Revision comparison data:
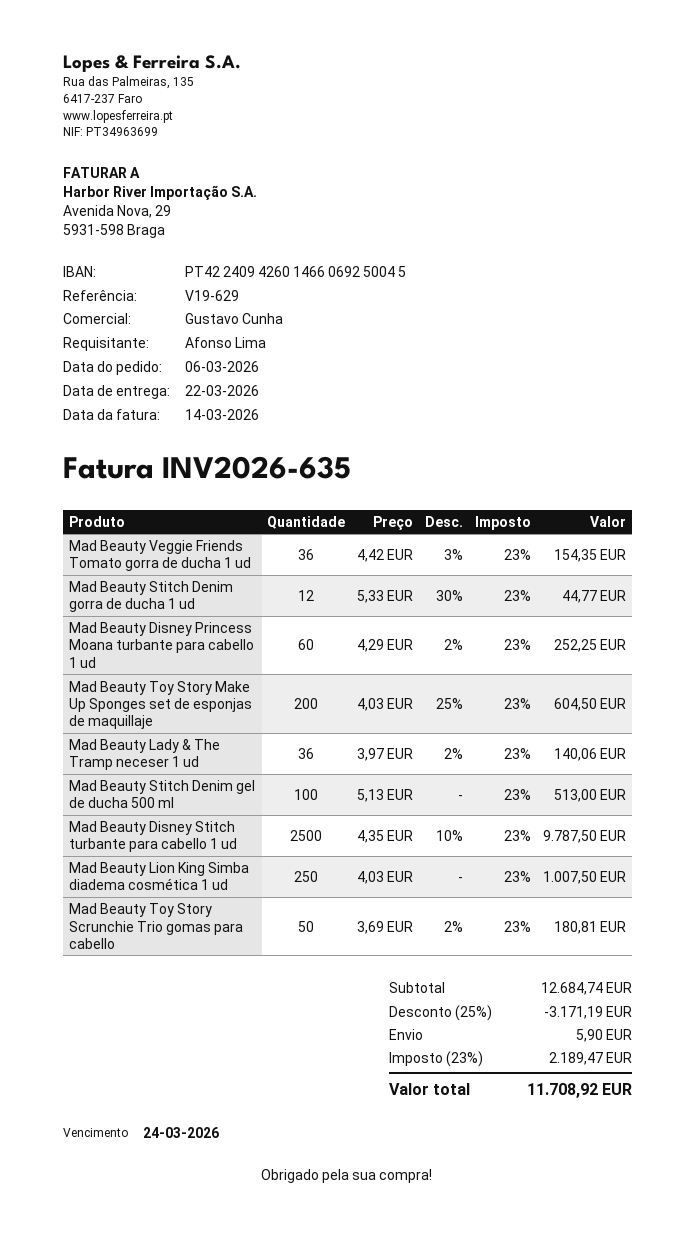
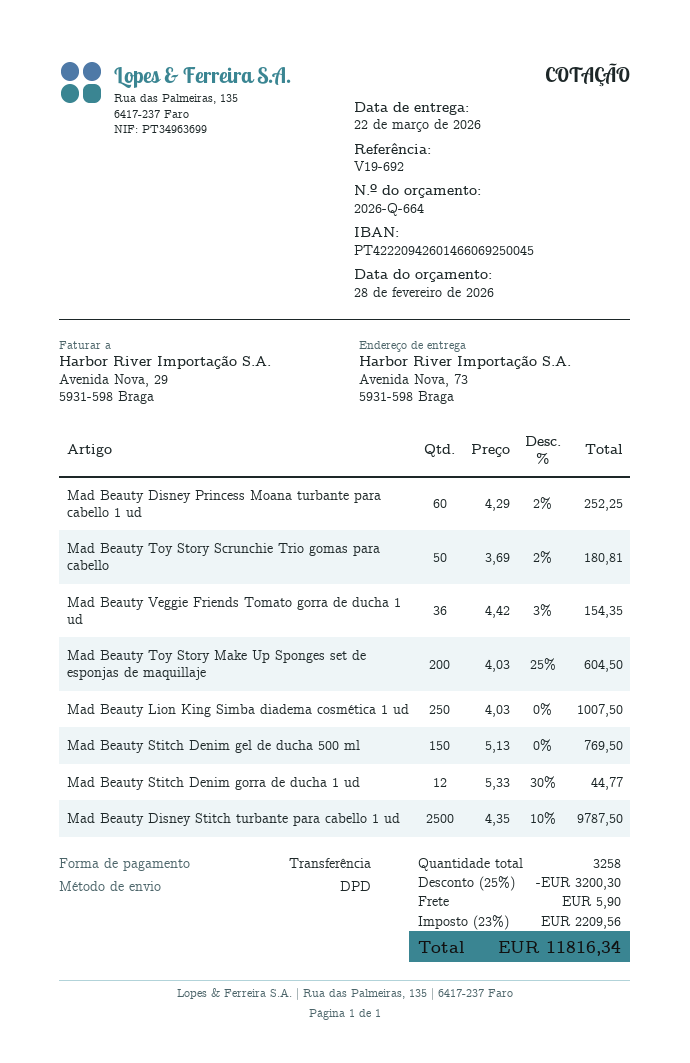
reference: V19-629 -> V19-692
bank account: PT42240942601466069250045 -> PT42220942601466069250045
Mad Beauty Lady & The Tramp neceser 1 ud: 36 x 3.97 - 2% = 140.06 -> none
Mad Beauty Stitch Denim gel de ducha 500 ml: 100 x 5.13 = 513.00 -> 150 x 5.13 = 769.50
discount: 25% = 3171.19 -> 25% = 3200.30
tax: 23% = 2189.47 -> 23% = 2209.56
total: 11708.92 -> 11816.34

## DIRECTIONS
Transcribe all of the data above exactly; no picture belongs in the copy.

## RESULT BELOW
reference: V19-629 -> V19-692
bank account: PT42240942601466069250045 -> PT42220942601466069250045
Mad Beauty Lady & The Tramp neceser 1 ud: 36 x 3.97 - 2% = 140.06 -> none
Mad Beauty Stitch Denim gel de ducha 500 ml: 100 x 5.13 = 513.00 -> 150 x 5.13 = 769.50
discount: 25% = 3171.19 -> 25% = 3200.30
tax: 23% = 2189.47 -> 23% = 2209.56
total: 11708.92 -> 11816.34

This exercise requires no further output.